● Work item
From the listing below, retype exactly the line holding "- 2017 ($150K in FY2017)", the line holding "started in 2016.", and the lines between them; skip everything else.

● Supplied entries
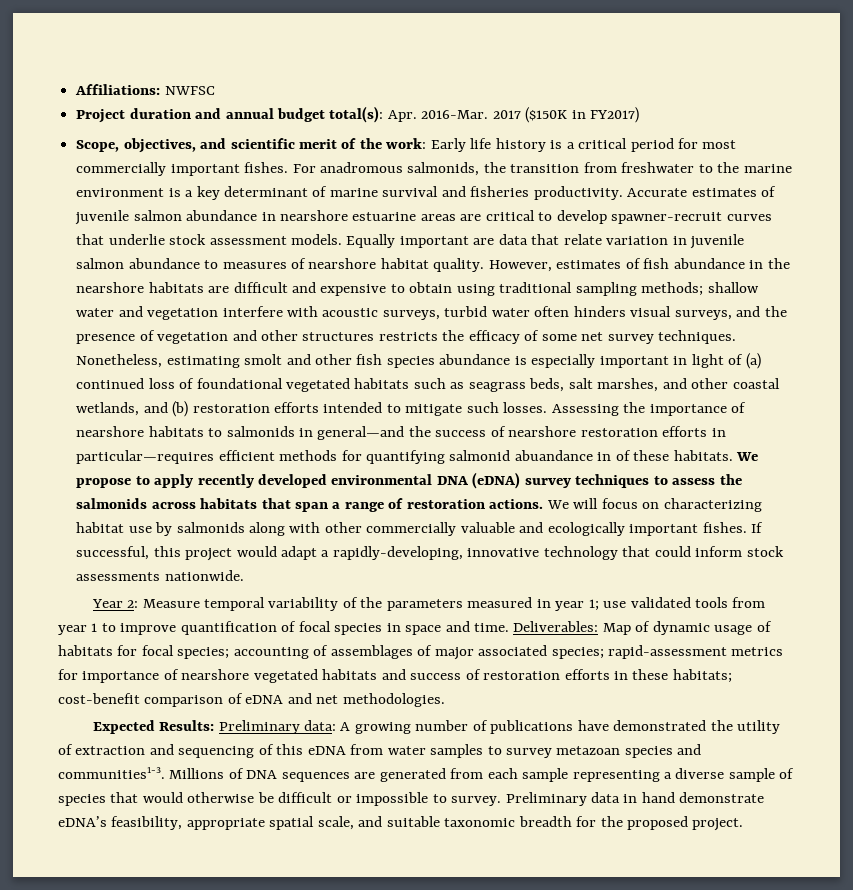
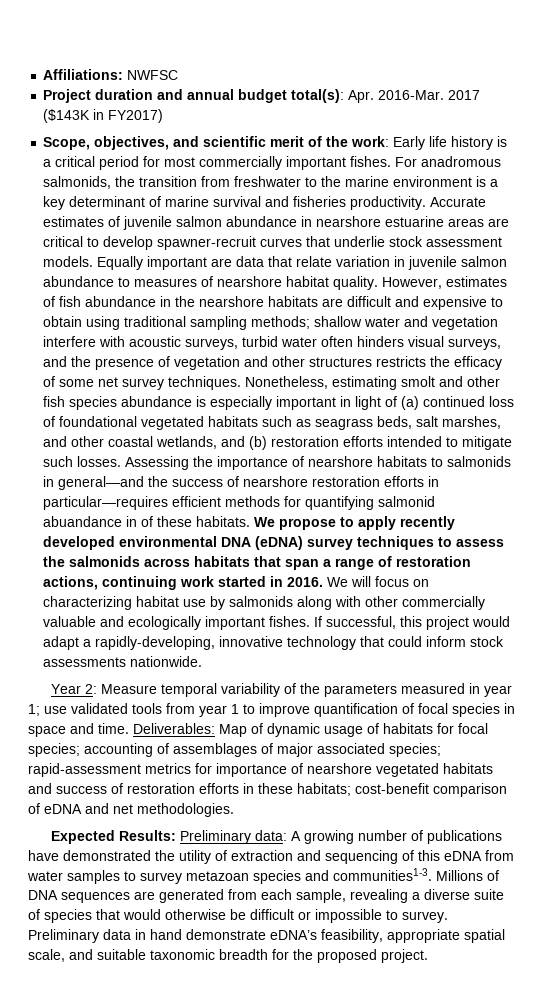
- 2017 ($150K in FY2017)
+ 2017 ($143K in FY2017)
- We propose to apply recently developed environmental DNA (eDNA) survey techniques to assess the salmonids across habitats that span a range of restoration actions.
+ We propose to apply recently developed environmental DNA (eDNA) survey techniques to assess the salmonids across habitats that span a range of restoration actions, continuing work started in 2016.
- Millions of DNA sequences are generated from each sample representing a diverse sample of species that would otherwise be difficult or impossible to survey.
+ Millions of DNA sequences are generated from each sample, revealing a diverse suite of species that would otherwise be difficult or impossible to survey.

--

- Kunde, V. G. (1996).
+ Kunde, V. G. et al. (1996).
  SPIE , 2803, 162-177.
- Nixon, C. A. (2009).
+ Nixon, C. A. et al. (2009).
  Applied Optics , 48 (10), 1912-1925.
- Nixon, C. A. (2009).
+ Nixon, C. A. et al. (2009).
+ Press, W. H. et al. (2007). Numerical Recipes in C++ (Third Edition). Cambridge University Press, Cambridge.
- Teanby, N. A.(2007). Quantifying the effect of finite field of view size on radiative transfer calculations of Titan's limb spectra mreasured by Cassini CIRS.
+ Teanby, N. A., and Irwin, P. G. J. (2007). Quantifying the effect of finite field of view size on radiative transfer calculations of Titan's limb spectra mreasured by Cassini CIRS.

● Solution
- 2017 ($150K in FY2017)
+ 2017 ($143K in FY2017)
- We propose to apply recently developed environmental DNA (eDNA) survey techniques to assess the salmonids across habitats that span a range of restoration actions.
+ We propose to apply recently developed environmental DNA (eDNA) survey techniques to assess the salmonids across habitats that span a range of restoration actions, continuing work started in 2016.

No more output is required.